AI PCが直接自動車に搭載されるということは考えにくいでしょう。ただし、そういった次世代型の自動車を作っていく中で、かつて自動車におけるコンピューター制御の比率が高まるにつれてPC系のチップやOSが自動車向けに改良されていったように、AI PCで活用したテクノロジーや情報活用の仕組みがいずれ車載システムに実装されていく可能性は高いといえます。実際にインテルは、AI PC向けの技術をベースに自動車(SDV=Software Defined Vehicle)向けSoCの開発を進めていることを明らかにしています。

ビジネスシーン

ビジネスのシーンでは、業務生産性の向上を目的としたAI PCの利用が想定されます。例えばCopilotを活用することで、レポート作成の改善、メールの下書き、スケジュール管理、資料の作成といった業務が自動化または簡素化されます。

また、スムーズなコミュニケーションを取るためにAI PCを活用するケースもあるでしょう。AI PCでは、オンラインミーティングサービスにてすでに提供されているAIを活用した各種効果機能が増強されるため、ミーティング時の生産性が向上します。具体的には、AI PCに搭載されたNPUによって、画面表示や通話時の品質、ビデオとオーディオで利用されるAIワークロードの電力効率が改善されます。また、メッセージの下書きや会議の要約生成などの機能をフルに活用することでも、ビジネスパーソンの生産性向上が期待されます。

そのほかにも、AI PCの活用によってデータ分析を高度化させ、正確な意思決定をしようと試みる組織もあるでしょう。クリエイティブの領域では、画像や動画、広告などのコンテンツを作成する際の作業が、AI PCの高い処理能力によって自動化または効率化されます。

AI PCはマーケティングや営業、行動予測、物流などさまざまな業務領域での活用が見込まれます。

AI PCが浸透するにはアプリケーションの対応が必須

今後はAI PCの出荷台数が劇的に増え、社会に浸透していくと予測されています。

例えばインテルでは、2025年までに同社のSoCを搭載したAI PCが全世界で1億台を超えるとの見通しを示しています。国内でも、MM総研では2028年度には法人向け年間出荷台数の3分の2に相当する525万台規模まで需要が拡大する見通しであるとの予測を発表しています。

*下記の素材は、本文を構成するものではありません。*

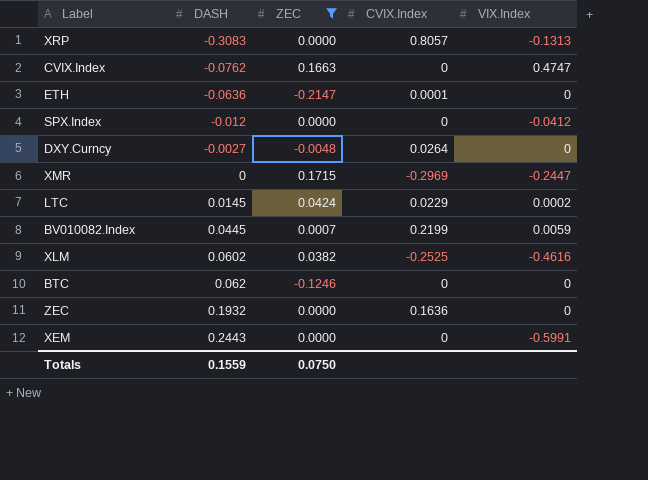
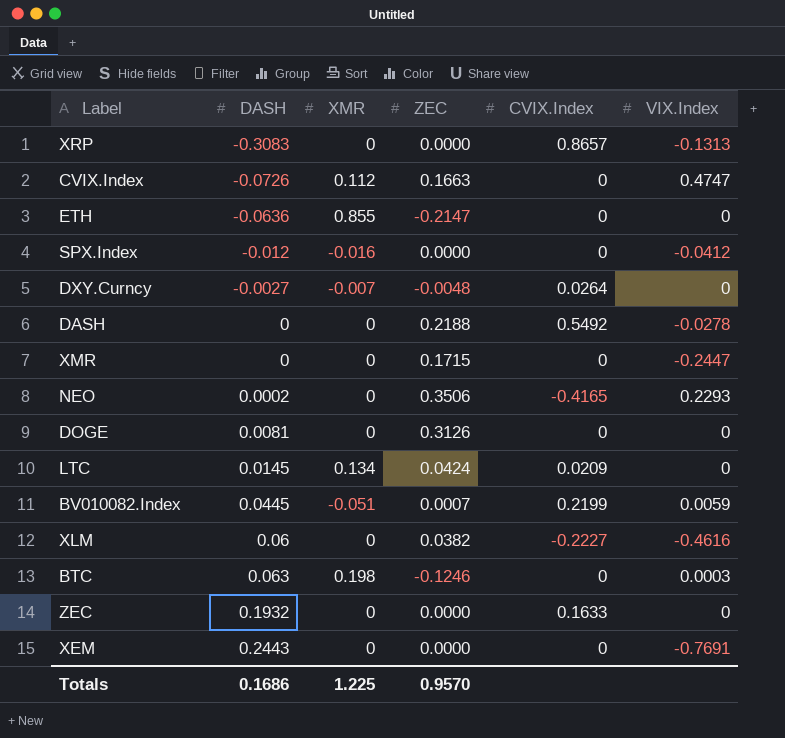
filter: ZEC <= 0.1715 -> none
column XMR | position: none -> 3
XRP | CVIX.Index: 0.8057 -> 0.8657
CVIX.Index | DASH: -0.0762 -> -0.0726
ETH | CVIX.Index: 0.0001 -> 0
XMR | CVIX.Index: -0.2969 -> 0
LTC | CVIX.Index: 0.0229 -> 0.0209
LTC | VIX.Index: 0.0002 -> 0
XLM | DASH: 0.0602 -> 0.06
XLM | CVIX.Index: -0.2525 -> -0.2227
BTC | DASH: 0.062 -> 0.063
BTC | VIX.Index: 0 -> 0.0003
ZEC | CVIX.Index: 0.1636 -> 0.1633
XEM | VIX.Index: -0.5991 -> -0.7691
Totals | DASH: 0.1559 -> 0.1686
Totals | ZEC: 0.0750 -> 0.9570

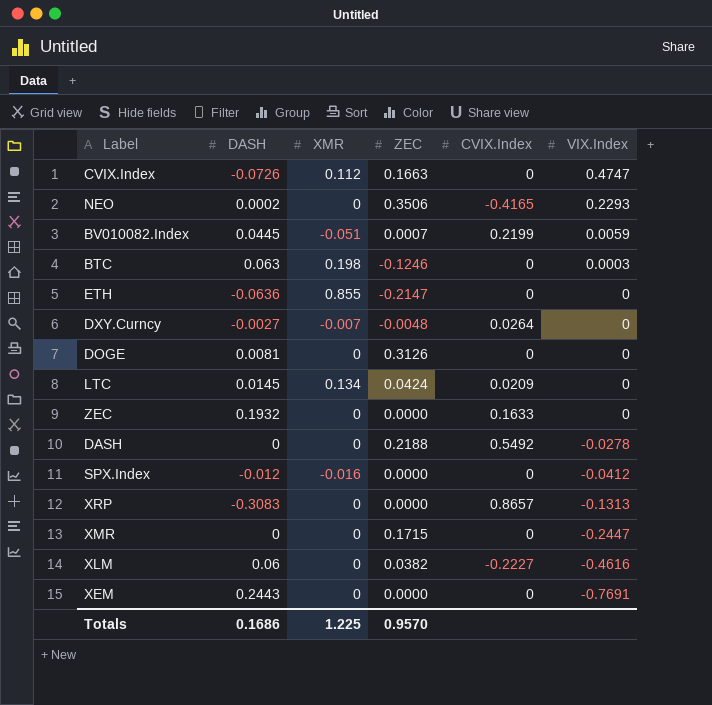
row order: DASH ascending -> VIX.Index descending

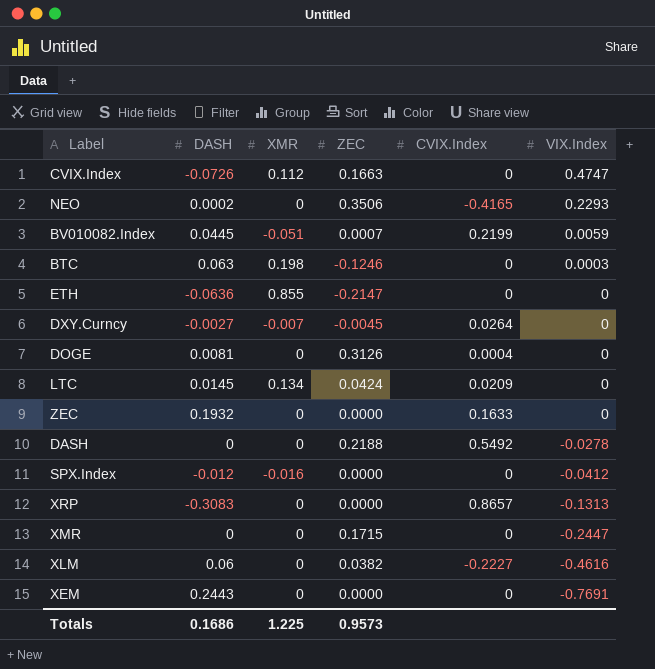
DXY.Curncy | ZEC: -0.0048 -> -0.0045
DOGE | CVIX.Index: 0 -> 0.0004
Totals | ZEC: 0.9570 -> 0.9573

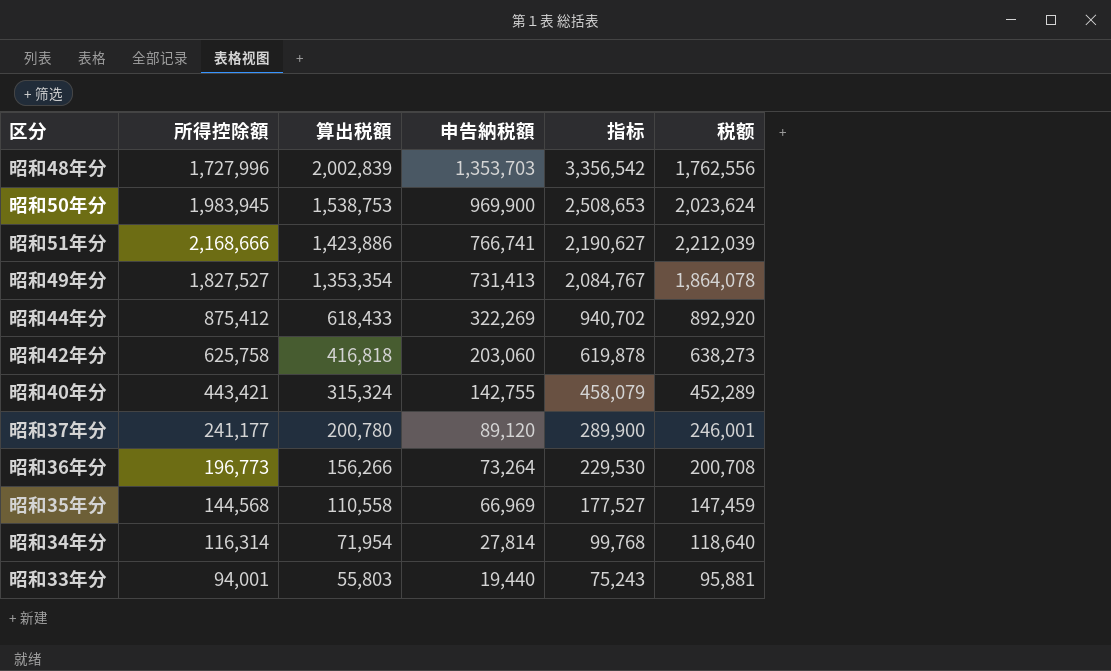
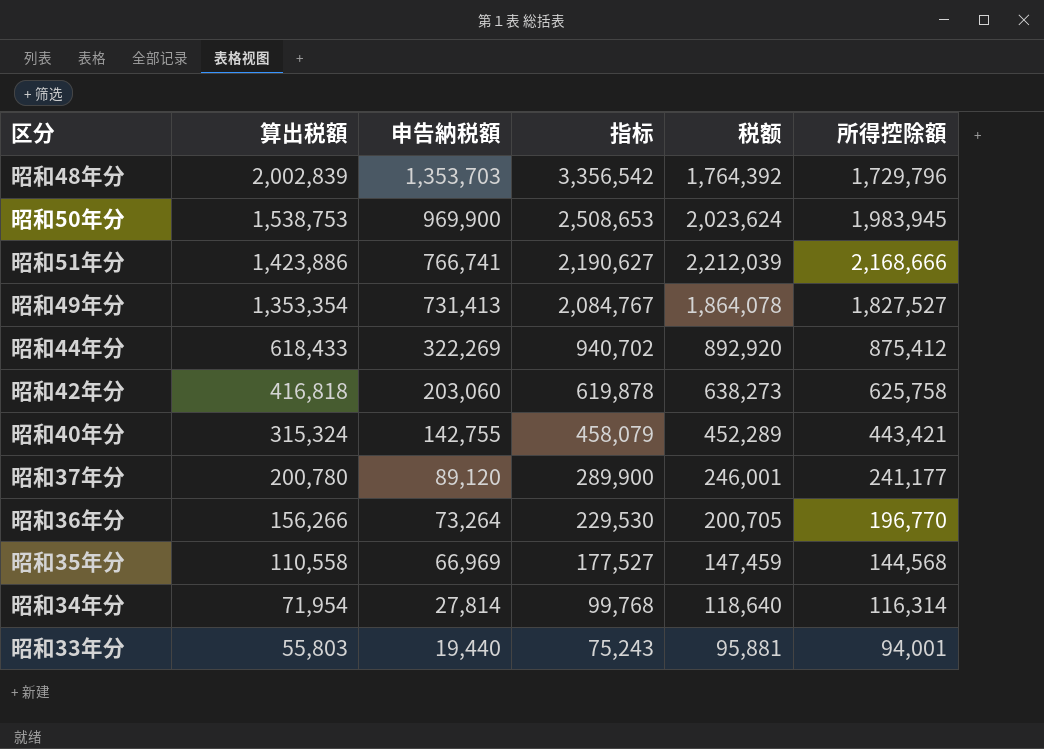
column 所得控除額 | position: 2 -> 6
昭和48年分 | 税额: 1,762,556 -> 1,764,392
昭和48年分 | 所得控除額: 1,727,996 -> 1,729,796
昭和36年分 | 税额: 200,708 -> 200,705
昭和36年分 | 所得控除額: 196,773 -> 196,770

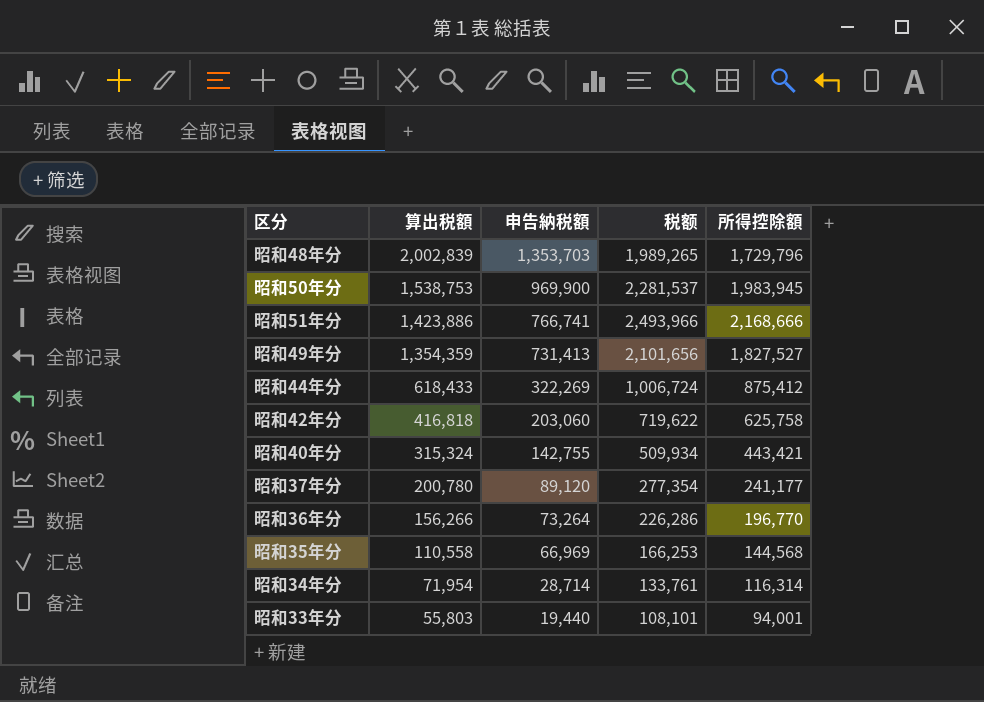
column 指标 | formula: [算出税額] + [申告納税額] -> none
column 税额 | formula: [所得控除額] * 1.02 -> [所得控除額] * 1.15
昭和49年分 | 算出税額: 1,353,354 -> 1,354,359
昭和34年分 | 申告納税額: 27,814 -> 28,714

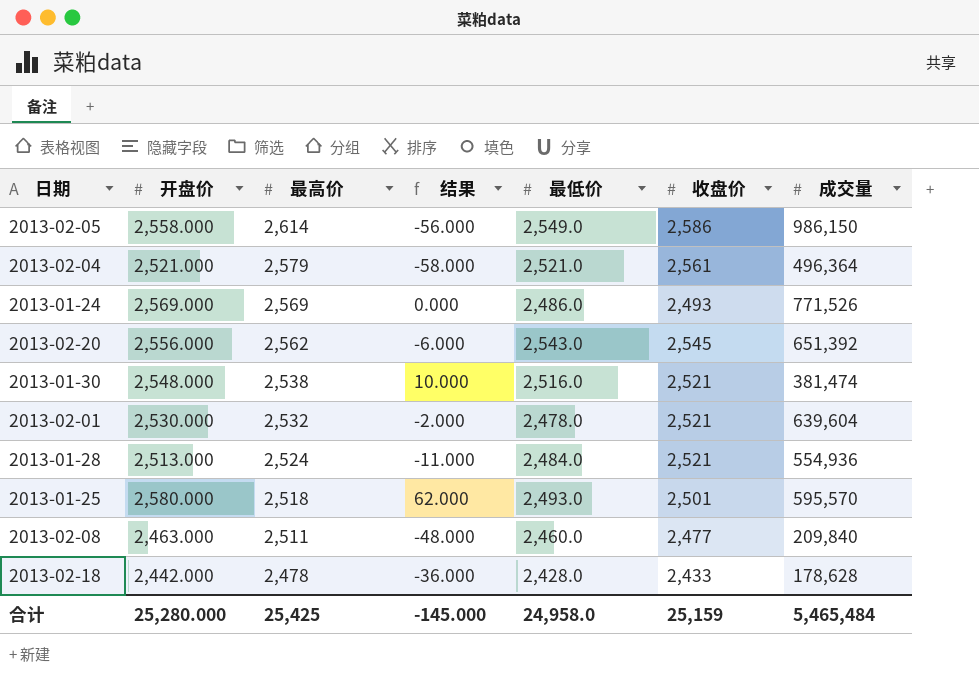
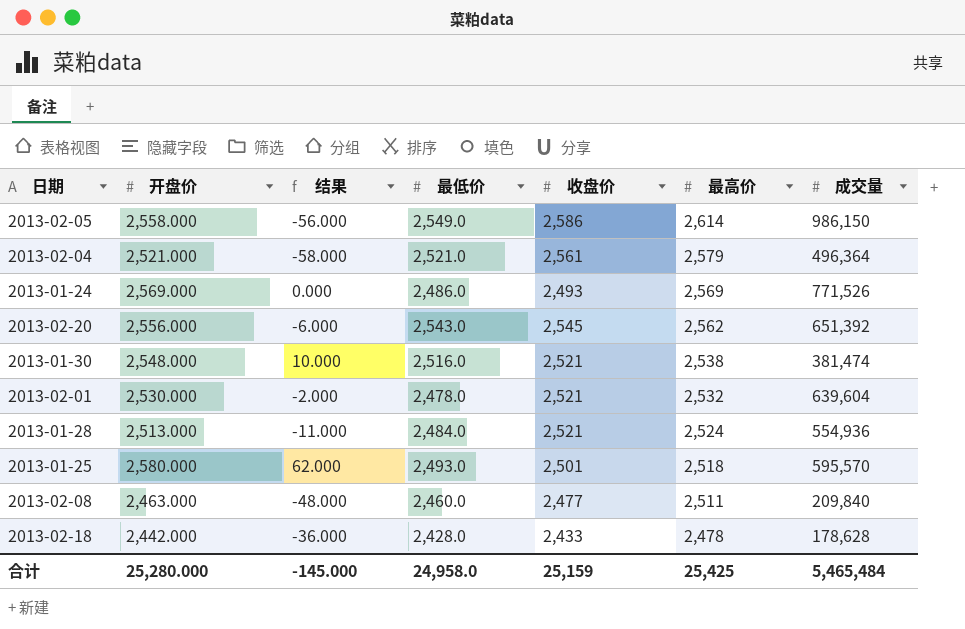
column 最高价 | position: 3 -> 6

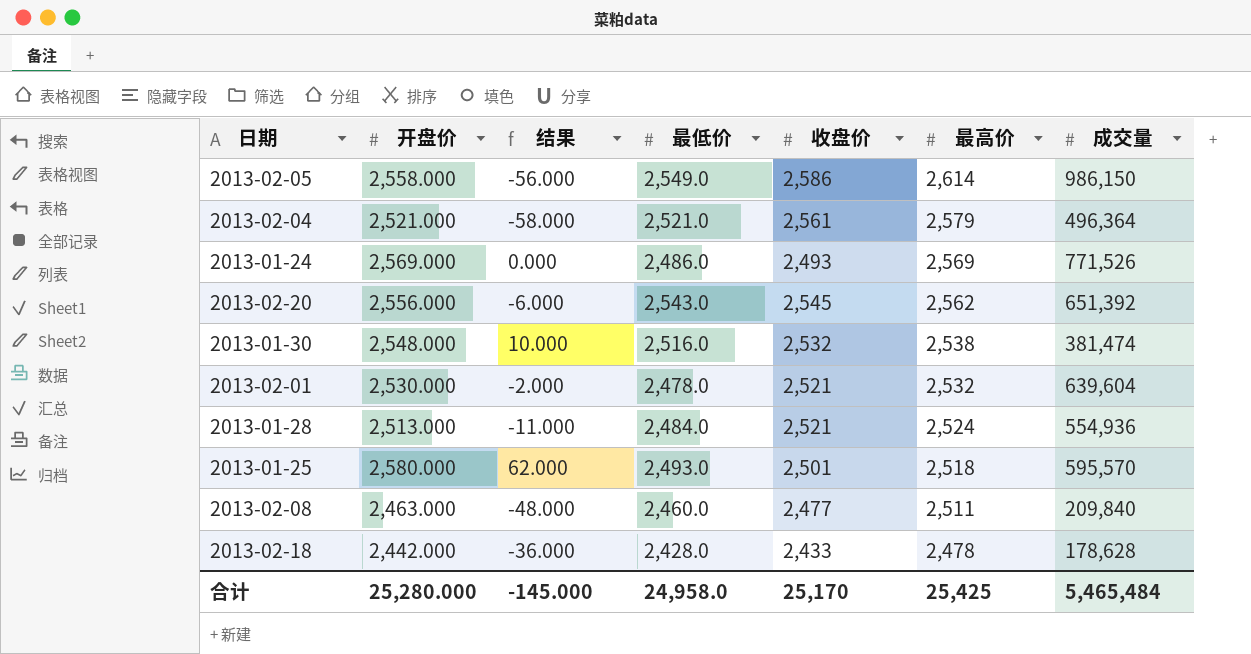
2013-01-30 | 收盘价: 2,521 -> 2,532
合计 | 收盘价: 25,159 -> 25,170

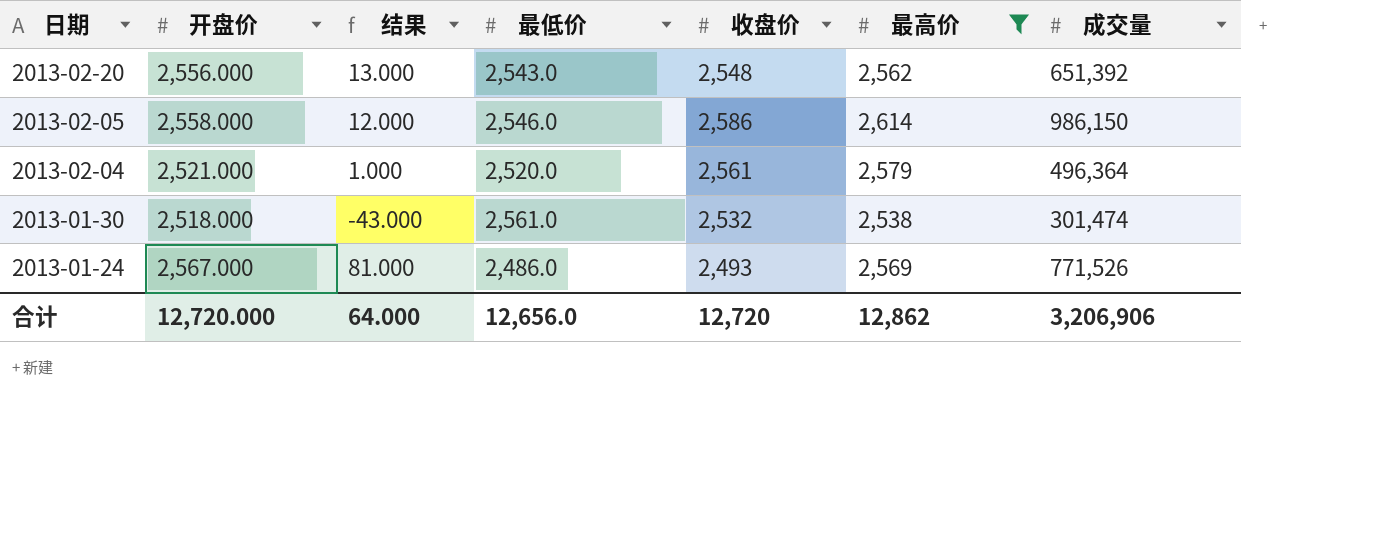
filter: none -> 最高价 >= 2,538
row order: 最高价 descending -> 日期 descending
column 结果 | formula: [开盘价] - [最高价] -> [开盘价] - [最低价]
2013-02-20 | 收盘价: 2,545 -> 2,548
2013-02-05 | 最低价: 2,549.0 -> 2,546.0
2013-02-04 | 最低价: 2,521.0 -> 2,520.0
2013-01-30 | 开盘价: 2,548.000 -> 2,518.000
2013-01-30 | 最低价: 2,516.0 -> 2,561.0
2013-01-30 | 成交量: 381,474 -> 301,474
2013-01-24 | 开盘价: 2,569.000 -> 2,567.000
合计 | 开盘价: 25,280.000 -> 12,720.000
合计 | 结果: -145.000 -> 64.000
合计 | 最低价: 24,958.0 -> 12,656.0
合计 | 收盘价: 25,170 -> 12,720
合计 | 最高价: 25,425 -> 12,862
合计 | 成交量: 5,465,484 -> 3,206,906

ただし、AI PCが普及していくためには、PCの他にも市場でAI PCの要件に合ったアプリケーションが用意される必要があります。もちろんCopilot+PCには複数の対応アプリケーションがバンドルされていますが、特に多岐にわたる業務で利用していくためにはまだまだ十分ではありません。

そのため、インテルをはじめとするチップベンダーやマイクロソフトなどは、AI PCアプリケーション開発者向けの支援プログラムや開発プラットフォームを用意して、AI PC対応のアプリケーション開発を支援しています。ISVやシステムインテグレーターにとっては、新しい市場に進出するチャンスとなるため、今後は多くのアプリケーションが登場することが見込めます。近いうちに、キラーアプリケーションも生まれてくることでしょう。

まとめ

ビジネスパーソンにとって、AI PCとは高度な業務遂行ツールでありつつ、AI時代において業務の高度化を支援してくれる優秀なパートナーであるといえます。わざわざ“AI” PCと呼ばなくなる日もそう遠くはないでしょう。AIは私たちの想像を絶する速さで進化を続けています。企業も様子見をせずに、積極的に導入して生産性向上を図ってみてはいかがでしょうか。